GEREJA DI TENGAH ARUS MODERNISASI

  Oleh : Pio odiliano
         
      


      Gereja diibaratkan sebagai kapal yang terombang-ambing, selalu dihantam badai ombak terus-menerus. Pada abad ke -21 yang berada pada industri 4,0 ini, manusia sudah mengalami perubahan dan perkembangan yang begitu pesat. Berbagai alat teknologi canggih dan informasi sudah memadai dan memenuhi kebutuhan manusia. Pada era inilah yang disebut modernisasi. Manusia tidak lagi bekerja secara manual atau secara tradisional, tetapi dengan hadirnya teknologi ini dapat meringankan dan secara instan memenuhi aspek kehidupan manusia. Selain itu pola pikir dan mentalitas juga mengalami perubahan mendasar di dalam masyarakat. Demikian juga dengan Gereja, Gereja senantiasa selalu membaharui diri dan terbuka terhadap perkembangan zaman. Namun Gereja masih mempertahankan tradisi lama dengan ajaran-ajarannya yang masih berdiri kokoh sampai saat ini. Kendatipun, banyak orang yang bertopeng agama berseberangan dan menentang ajaran-ajaran Gereja. Seperti para pemikir-pemikir atau para teolog bandel yang sebenarnya adalah tokoh-tokoh yang berperan penting dalam Gereja. Tokoh-tokoh yang paling vokal menentang ajaran-ajaran Gereja seperti Charles Curran, Tisa Balasuriya,Anthony de Mello, Jacques Dupuis, dan Roger Haight. Mereka menganggap bahwa Gereja adalah suatu hal yang kolot karena emoh pada modernitas, ketinggalan zaman, tidak membaca tanda-tanda zaman, dan ajaran-ajaran Gereja yang bersifat kuno.
        Memang harus diakui bahwa pengaruh filsafat modern yang memuja personalisme memberi dampak paling signifikan untuk sebuah penghayatan sebagai bagian dari komunitas. Kecendrungan untuk membangun jati diri lewat komunitas minor begitu menjamur.  Adapun serangan-serangan lain oleh para pemikir ini ialah ajaran kontrasepsi, euthanasia, masturbasi, homoseksual, lesbian, dan aborsi.
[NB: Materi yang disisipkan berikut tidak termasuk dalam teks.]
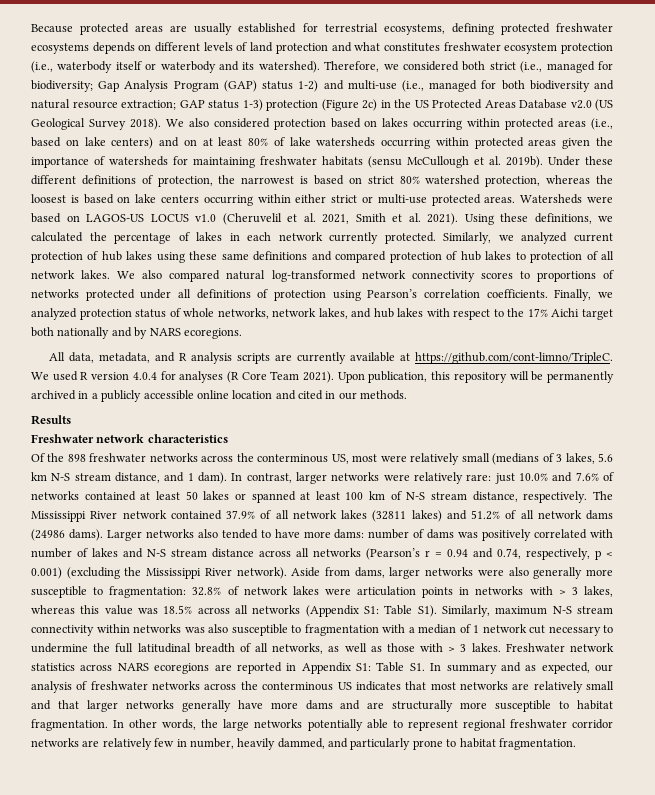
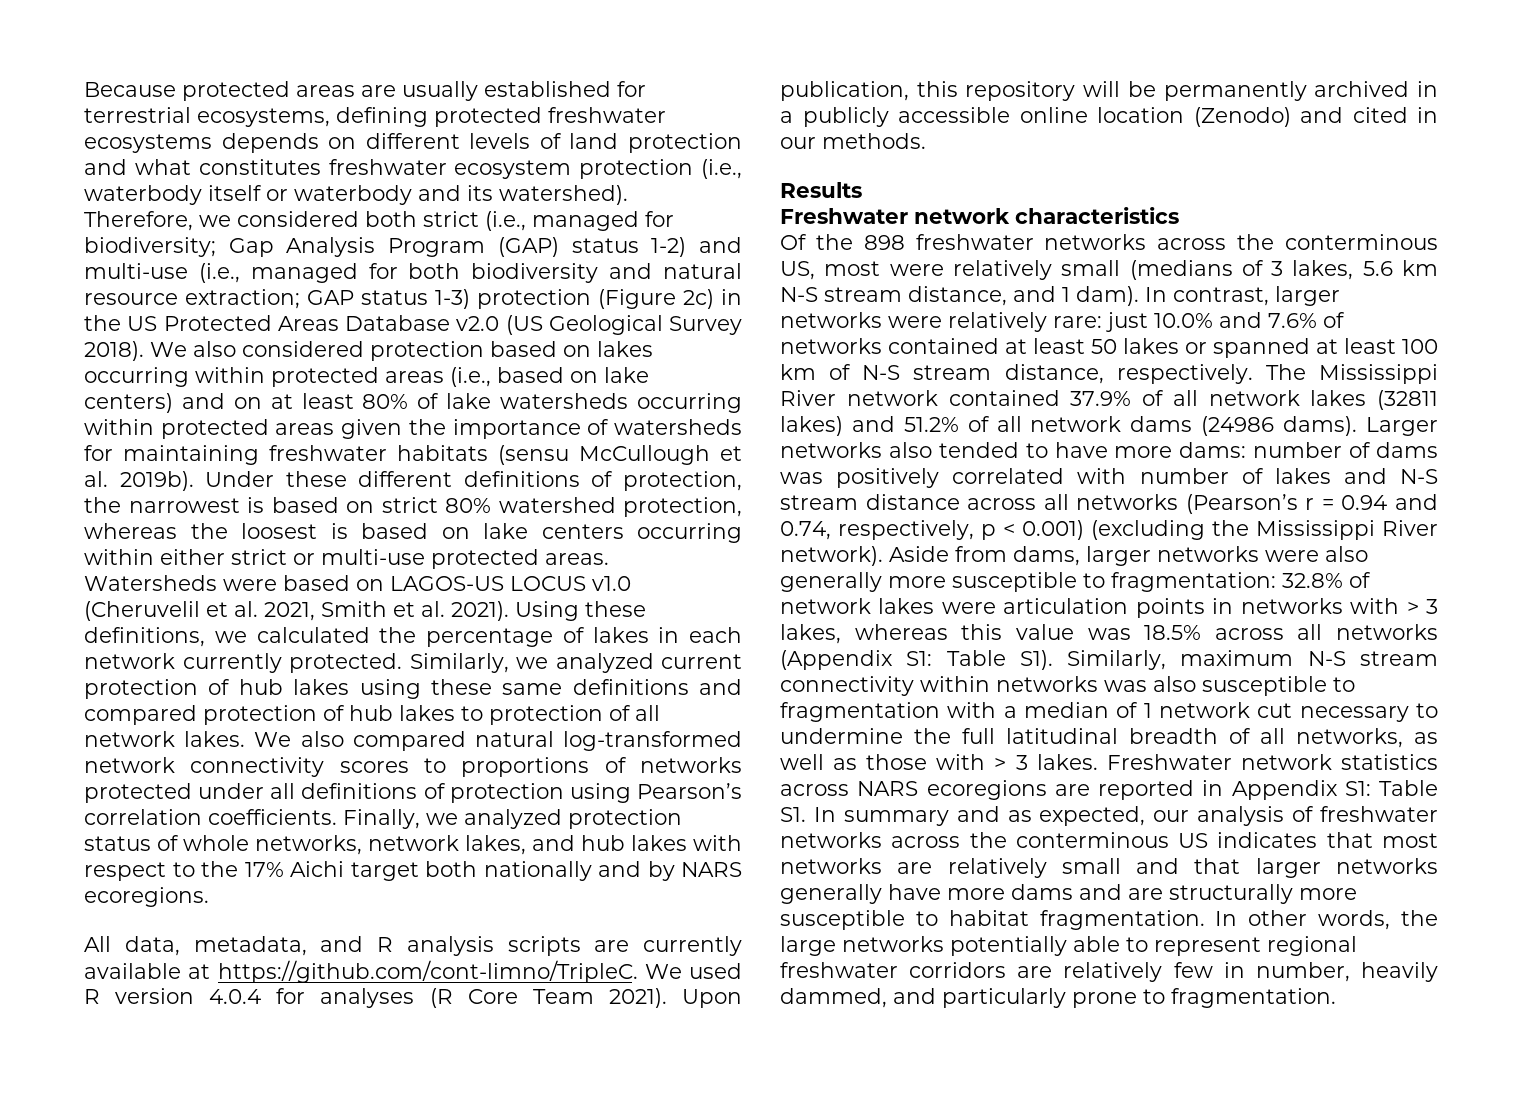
- Upon publication, this repository will be permanently archived in a publicly accessible online location and cited in our methods.
+ Upon publication, this repository will be permanently archived in a publicly accessible online location (Zenodo) and cited in our methods.
- In other words, the large networks potentially able to represent regional freshwater corridor networks are relatively few in number, heavily dammed, and particularly prone to habitat fragmentation.
+ In other words, the large networks potentially able to represent regional freshwater corridors are relatively few in number, heavily dammed, and particularly prone to fragmentation.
Mereka tetap bersikukuh melawan ajaran-ajaran Gereja yang menolak tindakan-tindakan demikian. Karena hal tersebut mengenai kebebasan seseorang yang sejatinya tidak asing lagi bagi masyarakat yang  hidup di era modern, bahkan tindakan-tindakan seperti itu marak terjadi dan sudah dianggap biasa. Namun Gereja masih menolaknya dan bahkan melarang umat beriman untuk tidak melakukan hal-hal tersebut, karena tidak sesuai dengan ajaran moral Kristiani. Para pemikir seperti ini, belum memahami secara mendalam tentang ajaran Gereja, kenapa  hal-hal tersebut sangat dilarang. Salah satunya yang tekenal dalam draf skema 13 oleh Bernard Haring, melahirkan Humanae Vitae (1968). Yang ditolak adalah kondom dan hubungan terputus yang bersifat kontraseptif. Pokok-pokok  gagasan dalam ajaran tersebut adalah (1) kesucian hidup manusia, (2) seksualitas manusia adalah nilai berharga dalam perkawinan, (4) mentalitas kontraseprif yang egois dan tidak bertanggung jawab adalah keliru, dan (5) adanya fakta penolakan dalam menerima martabat manusiawi dalam banyak bidang kehidupan khususnya perkawinan.  Semua gagasan pokok ini bertolak ukur pada martabat manusia itu sendiri. Bahwasannya, dengan melakukan tindakan demikian tidak lagi mencintai martabatnya sebagai manusia dan Tuhan sebagai ciptaan-Nya yang luhur. Namun martabat itu sudah menjadi noda kental yang tidak lagi menjaga eksistensi mereka sebagai manusia. Mereka sudah tergerus oleh arus modernisasi yang siap dilahap kapan dan dimanapun itu. Para pemikir seperti ini, yang membuat masa depan Gereja hancur tiada artinya. 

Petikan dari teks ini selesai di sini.